■ **Brief**: For this exercise, retype every record below exactly and keep the pictures out.
* * * * * * * * *
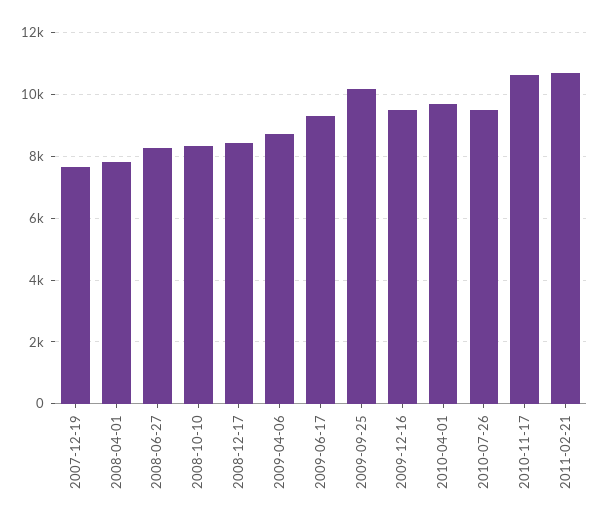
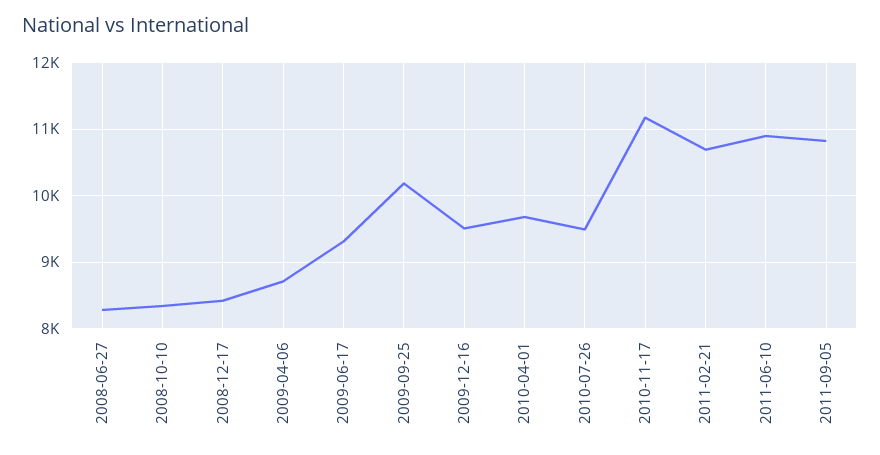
2007-12-19: 7600 -> none
2008-04-01: 7800 -> none
2010-11-17: 10600 -> 11200
2011-06-10: none -> 10900
2011-09-05: none -> 10800

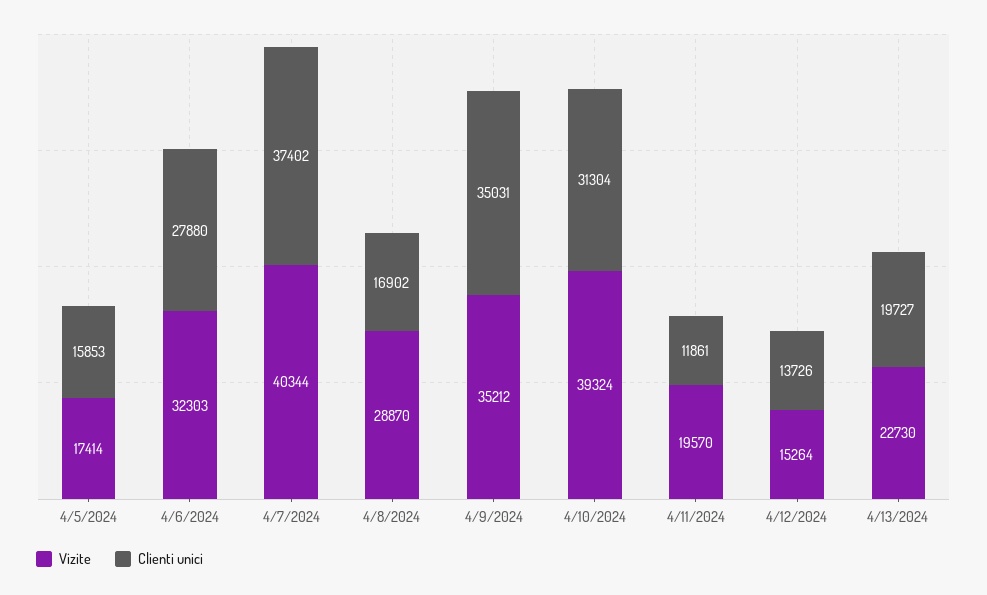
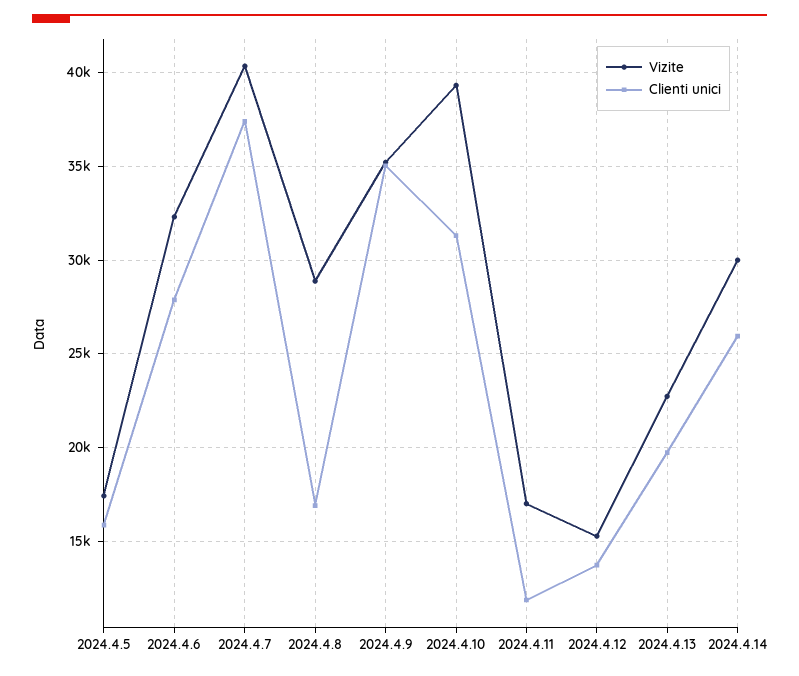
Vizite, 4/11/2024: 19570 -> 17000
Vizite, 2024.4.14: none -> 30000
Clienti unici, 2024.4.14: none -> 26000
* * * * * * * * *
■ **Task answer**:
2007-12-19: 7600 -> none
2008-04-01: 7800 -> none
2010-11-17: 10600 -> 11200
2011-06-10: none -> 10900
2011-09-05: none -> 10800

Vizite, 4/11/2024: 19570 -> 17000
Vizite, 2024.4.14: none -> 30000
Clienti unici, 2024.4.14: none -> 26000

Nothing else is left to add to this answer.